例如，您可能需要一个块来存储从输入文件中读取的行；由于对一行的长度没有限制，因此您必须动态分配内存并在您阅读更多行时动态地使其变大。

Or, you may need a block for each record or each definition in the input data; since you can't know in advance how many there will be, you must allocate a new block for each record or definition as you read it.

或者，您可能需要为输入数据中的每个记录或每个定义一个块；由于您无法预先知道会有多少，您必须在阅读时为每个记录或定义分配一个新块。

When you use dynamic allocation, the allocation of a block of memory is an action that the program requests explicitly. You call a function or macro when you want to allocate space, and specify the size with an argument. If you want to free the space, you do so by calling another function or macro. You can do these things whenever you want, as often as you want.

使用动态分配时，内存块的分配是程序显式请求的操作。当您想分配空间时调用函数或宏，并用参数指定大小。如果你想释放空间，你可以通过调用另一个函数或宏来实现。你可以随时随地做这些事情。

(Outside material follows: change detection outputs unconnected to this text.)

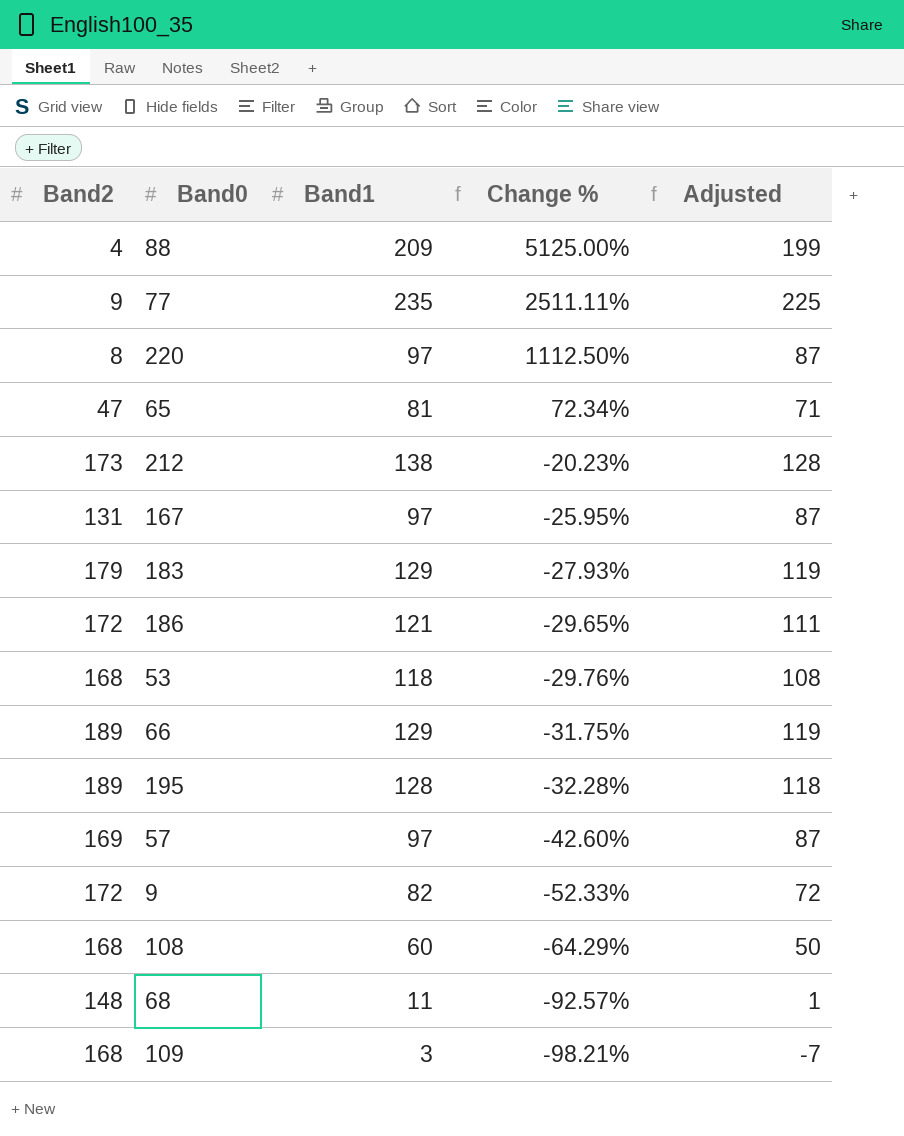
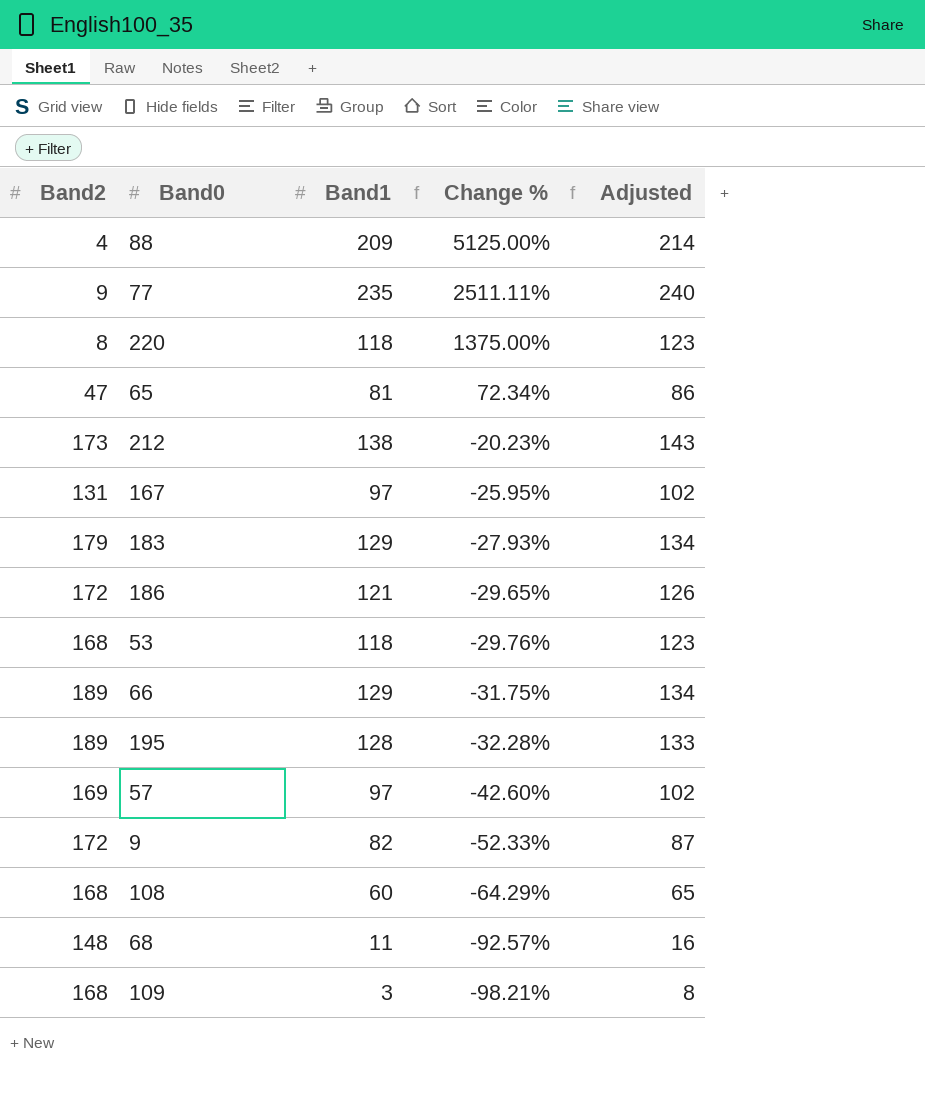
column Adjusted | formula: [Band1] - 10 -> [Band1] + 5
220 | Band1: 97 -> 118
220 | Change %: 1112.50% -> 1375.00%

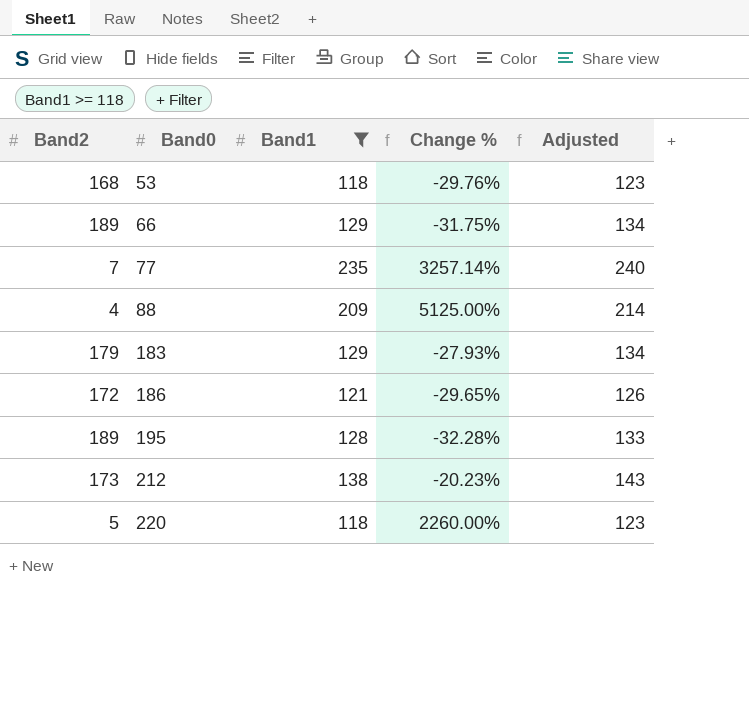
filter: none -> Band1 >= 118
row order: Change % descending -> Band0 ascending
77 | Band2: 9 -> 7
77 | Change %: 2511.11% -> 3257.14%
220 | Band2: 8 -> 5
220 | Change %: 1375.00% -> 2260.00%

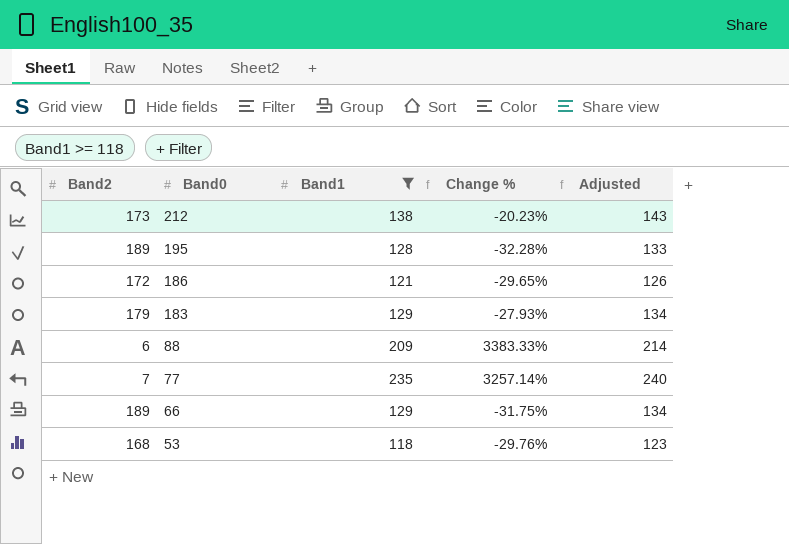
row order: Band0 ascending -> Band0 descending
row 220: 5 | 118 | 2260.00% | 123 -> none
88 | Band2: 4 -> 6
88 | Change %: 5125.00% -> 3383.33%

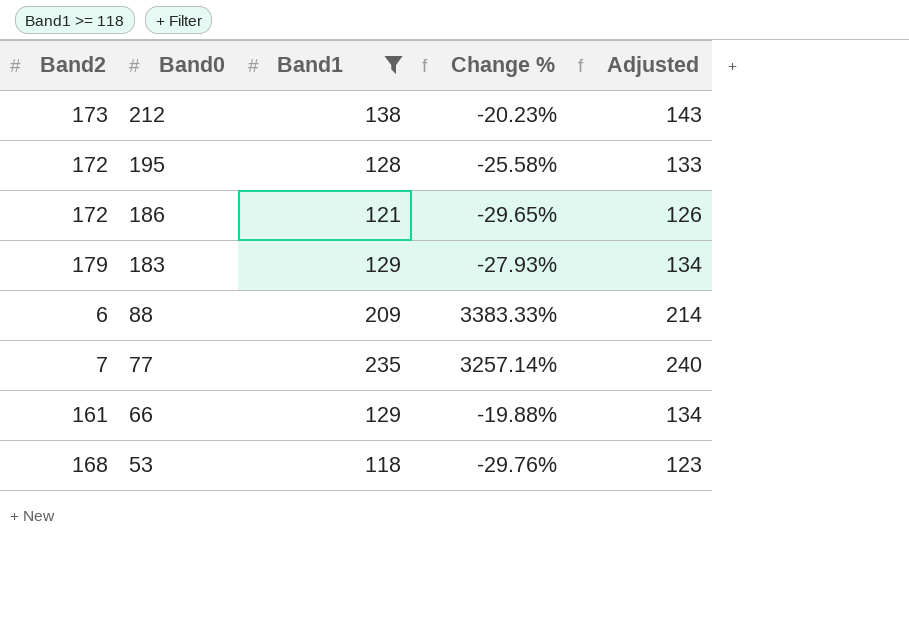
195 | Band2: 189 -> 172
195 | Change %: -32.28% -> -25.58%
66 | Band2: 189 -> 161
66 | Change %: -31.75% -> -19.88%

Dynamic allocation is not supported by CPP variables; there is no storage class “dynamic”, and there can never be a CPP variable whose value is stored in dynamically allocated space. The only way to get dynamically allocated memory is via a system call , and the only way to refer to dynamically allocated space is through a pointer. Because it is less convenient, and because the actual process of dynamic allocation requires more computation time, programmers generally use dynamic allocation only when neither static nor automatic allocation will serve.

CPP 变量不支持动态分配；没有“动态”存储类，永远不可能有一个 CPP 变量的值存储在动态分配的空间中。获得动态分配内存的唯一方法是通过系统调用，而引用动态分配空间的唯一方法是通过指针。因为不太方便，而且动态分配的实际过程需要更多的计算时间，所以程序员一般只有在静态分配和自动分配都不会服务的情况下才使用动态分配。

For example, if you want to allocate dynamically some space to hold a struct foobar, you cannot declare a variable of type struct foobar whose contents are the dynamically allocated space. But you can declare a variable of pointer type struct foobar * and assign it the address of the space. Then you can use the operators ‘*' and ‘->' on this pointer variable to refer to the contents of the space:

例如，如果要动态分配一些空间来保存结构体 foobar，则不能声明内容为动态分配空间的结构体 foobar 类型的变量。但是您可以声明一个指针类型的变量 struct foobar * 并为其分配空间的地址。然后你可以在这个指针变量上使用运算符 '*' 和 '->' 来引用空间的内容：

 {
   struct foobar *ptr
      = (struct foobar *) malloc (sizeof (struct foobar));
   ptr->name = x;
   ptr->next = current_foobar;
   current_foobar = ptr;
 }

depending on how they are declared, they will either be stored in the "heap" or the "stack"

根据它们的声明方式，它们将存储在“堆”或“堆栈”中

The heap is a dynamicdata structure that the application can use.

堆是应用程序可以使用的动态数据结构。

When the application uses data it has to be moved to the CPU's registers right before they are consumed, however this is very volatile and temporary storage.

当应用程序使用数据时，必须在它们被消耗之前将其移动到 CPU 的寄存器，但是这是非常易失的临时存储。